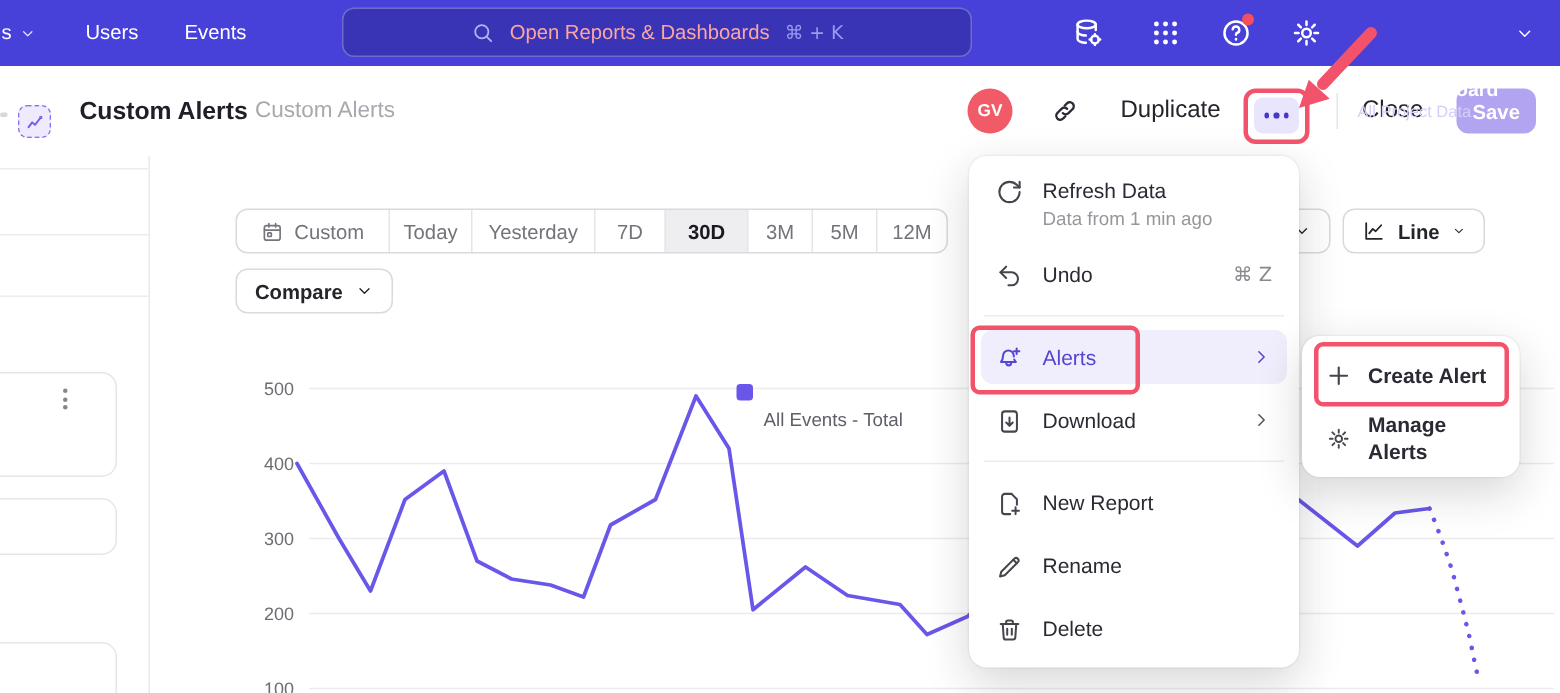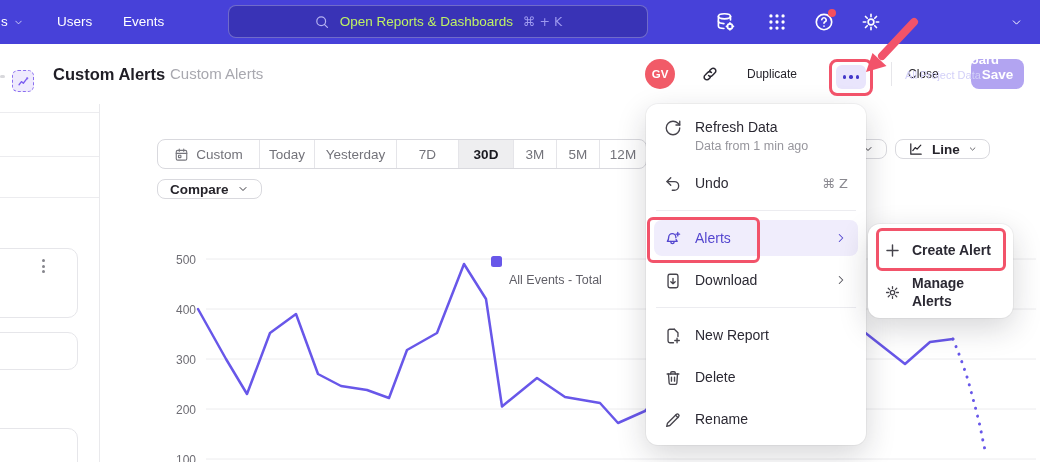"Open Reports & Dashboards" .search-ph { color: #bef264 -> #fca5a5 }
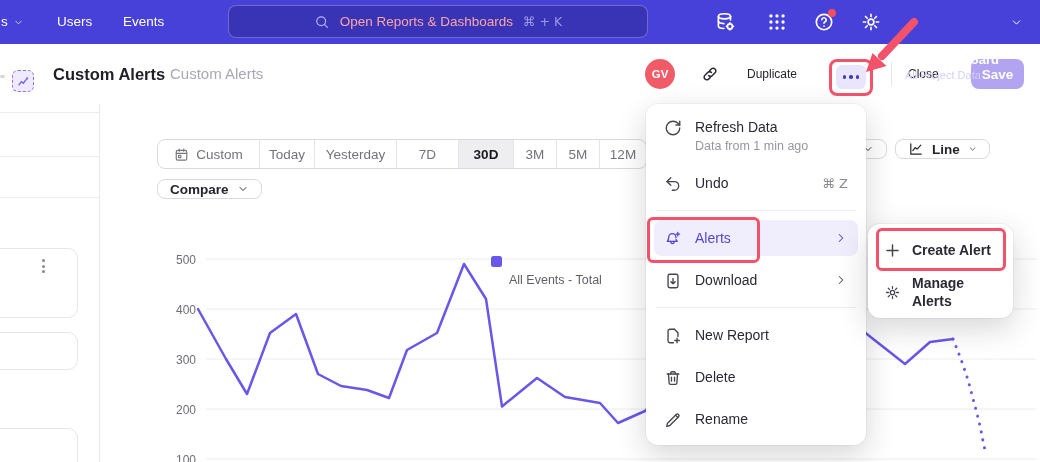"Duplicate" .txt-btn { font-size: 12px -> 16px }
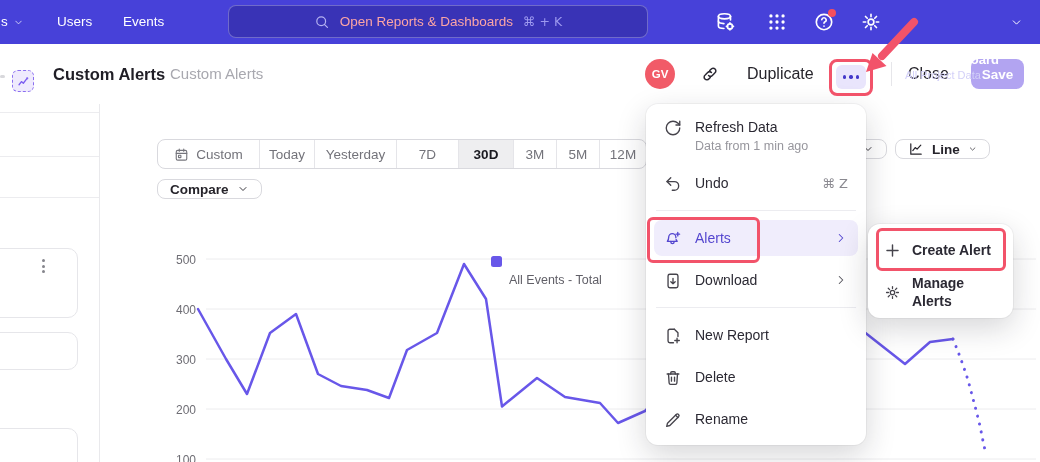"7D" .seg:nth-child(4) { width: 62px -> 47px }
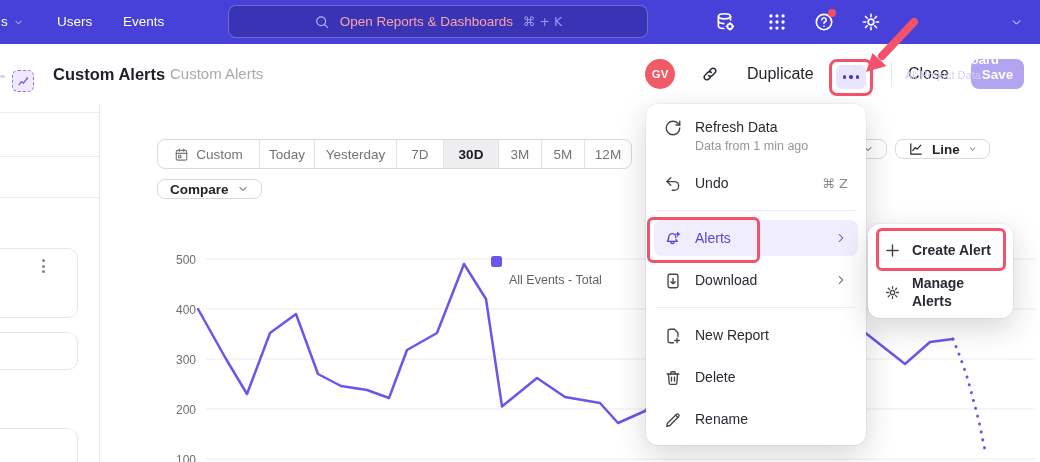"Line" .btn { height: 20px -> 30px }
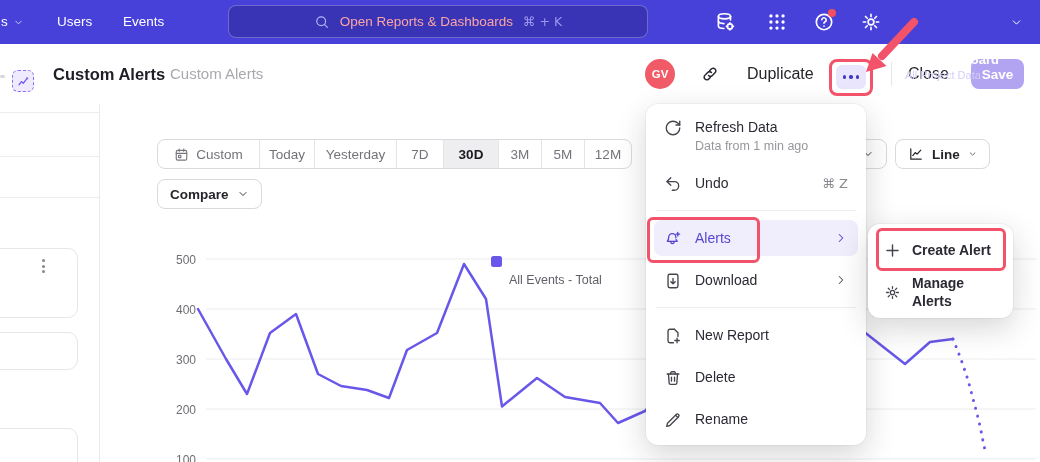"Delete" div.mi { order: before "Rename" -> after "Rename" }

======

▸ **TRY IT**: Restate the whole listing exactly as written, minus the pictures.

▸ **FINISHED TASK**:
"Open Reports & Dashboards" .search-ph { color: #bef264 -> #fca5a5 }
"Duplicate" .txt-btn { font-size: 12px -> 16px }
"7D" .seg:nth-child(4) { width: 62px -> 47px }
"Line" .btn { height: 20px -> 30px }
"Delete" div.mi { order: before "Rename" -> after "Rename" }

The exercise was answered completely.